Le plus triste dans tout cela, c’est que Millenium est une formidable série. Depuis la publication de Les hommes qui n’aimaient pas les femmes par Stieg Larsson en 2005 — suivie de La fille qui rêvait d’un bidon d’essence et d’une allumette, 2006, puis de La reine dans la palais des courants d’air, 2007 —la saga connaît un succès foudroyant. À la frontière du thriller socio-politique, du polar et du roman d’espionnage, elle repose sur deux personnages remarquables : Mikael Blomkvist et Lisbeth Salander, deux incorruptibles fouilleurs de merde que rien ne parvient à arrêter. Ces deux-là semblent en fait n’exister que pour dénoncer les injustices de tous types et les magouilles en tous genres.

Blomkvist, qui dirige Millenium, un grand magazine d’enquête comme il y en a de moins en moins, ressemble beaucoup, il faut le dire, à Stieg Larsson qui était d’abord et avant tout un vrai journaliste d’enquête. Larsson militait activement contre toutes les formes du fascisme ordinaire, du racisme et de l’extrême droite : il dirigeait même lui aussi un vrai magazine d’enquête, Expo, bien ancré dans la réalité et dans ce créneau de la dénonciation active et documentée. Lisbeth, elle, est un personnage de roman, hackeuse de génie de son état; « gothique » à la personnalité trouble, c’est un être profondément marqué par son passé et par un père tyrannique dont on entend beaucoup parler dans toute la série.

Mais si Millenium continue de faire les manchettes après la mort de son auteur décédé — en 2004 d’une crise cardiaque —avant même la publication du premier de ses trois romans, c’est aussi pour de toutes autres raisons …

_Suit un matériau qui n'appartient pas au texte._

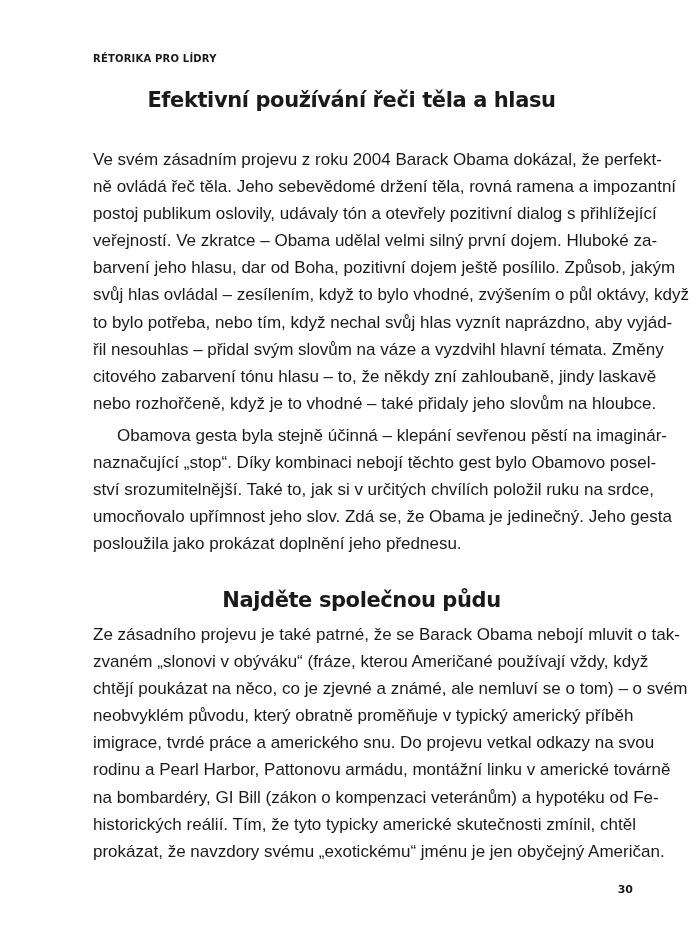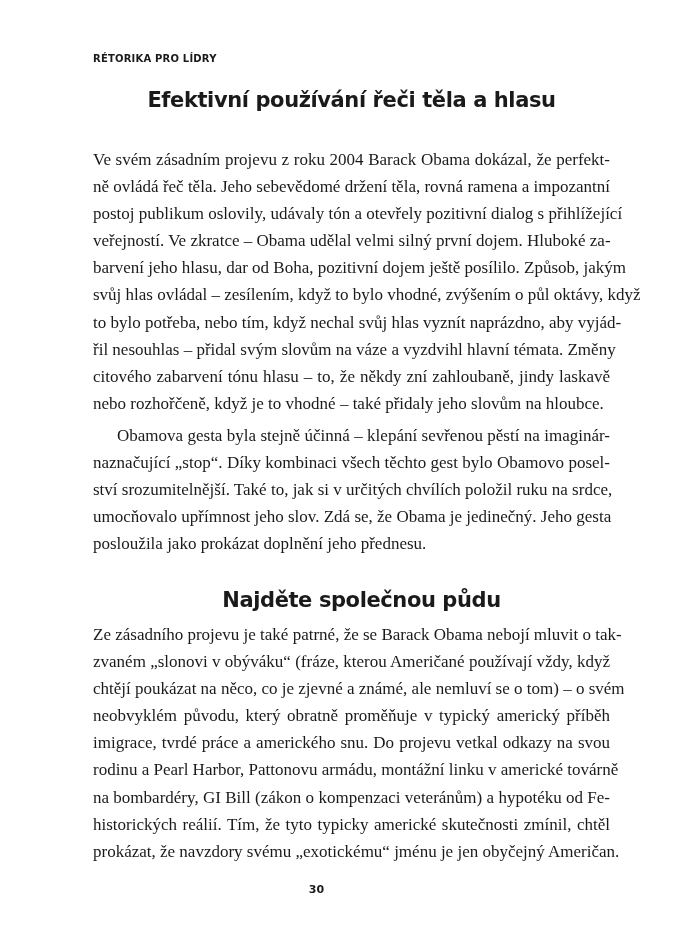"Ve svém zásadním projevu z" .body-text { font-family: Liberation Serif, serif -> Liberation Sans, sans-serif }
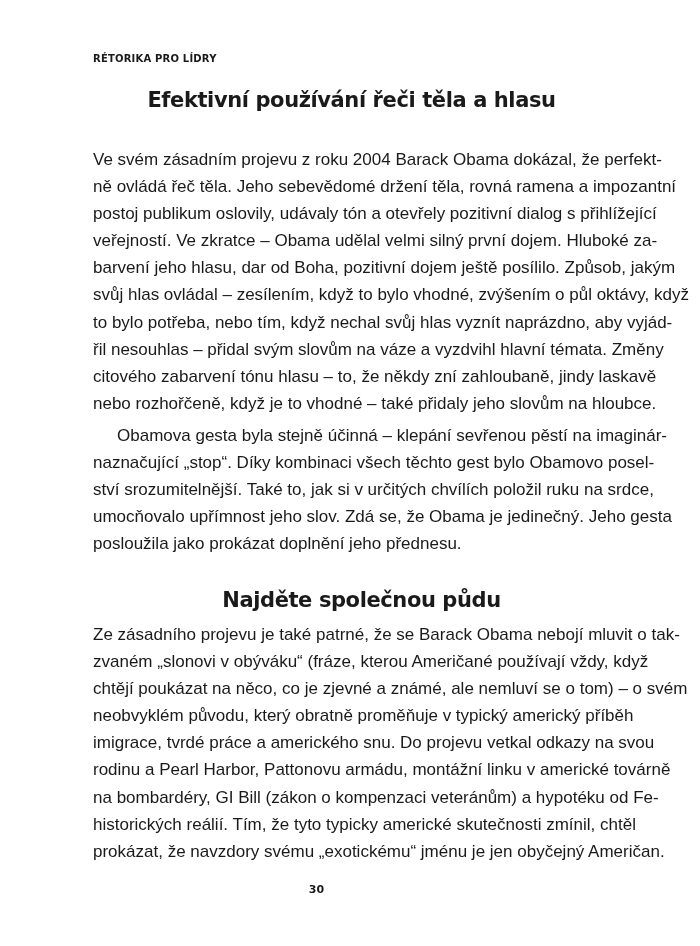"naznačující „stop“. Díky kombinaci všech" span.line { text: všech -> nebojí }
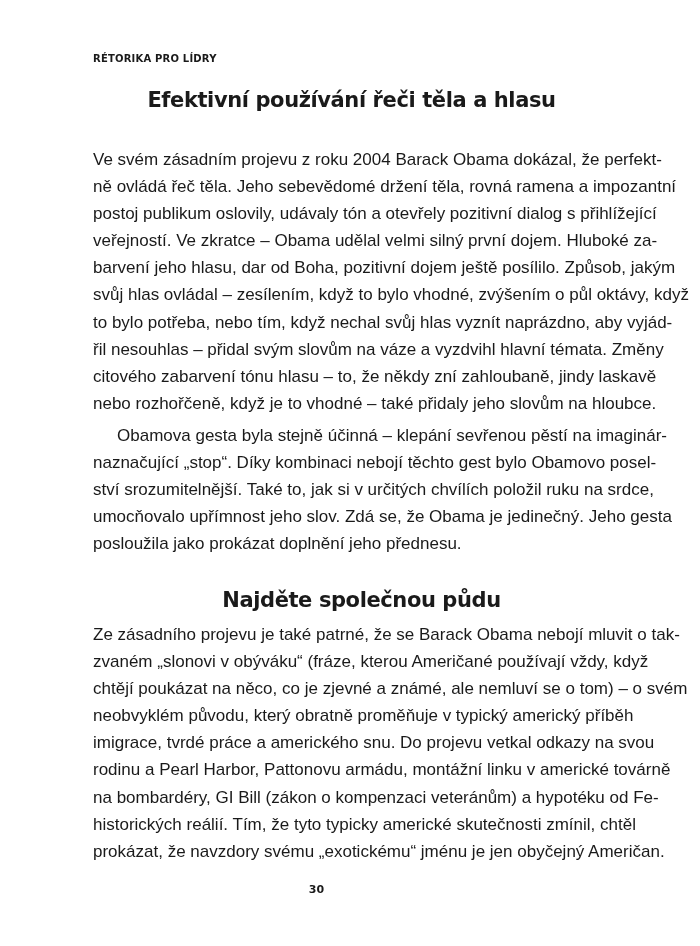"30" .page-number { text-align: center -> right }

Opération commerciale planétaire

C’est d’abord parce que l’éditeur suédois — et bien sûr tous les autres par la suite — n’arrivait pas à faire le deuil d’une poule aux œufs d’or d’un tel calibre. Et surtout qu’il est parvenu à trouver quelqu’un pour poursuivre la série.

On ne reviendra pas vraiment ici sur les détails tristement croustillants impliquant la veuve de Larsson — qui n’avait pas laissé de testament — et les parents de l’auteur qui ont hérité des droits selon la loi suédoise. Retenons plutôt que malgré les protestations de la compagne de Stieg Larsson, l’éditeur a proposé à un écrivain de talent, David Lagercrantz, de reprendre les enquêtes de Mikael Blomkvist et de Lisbeth Salander.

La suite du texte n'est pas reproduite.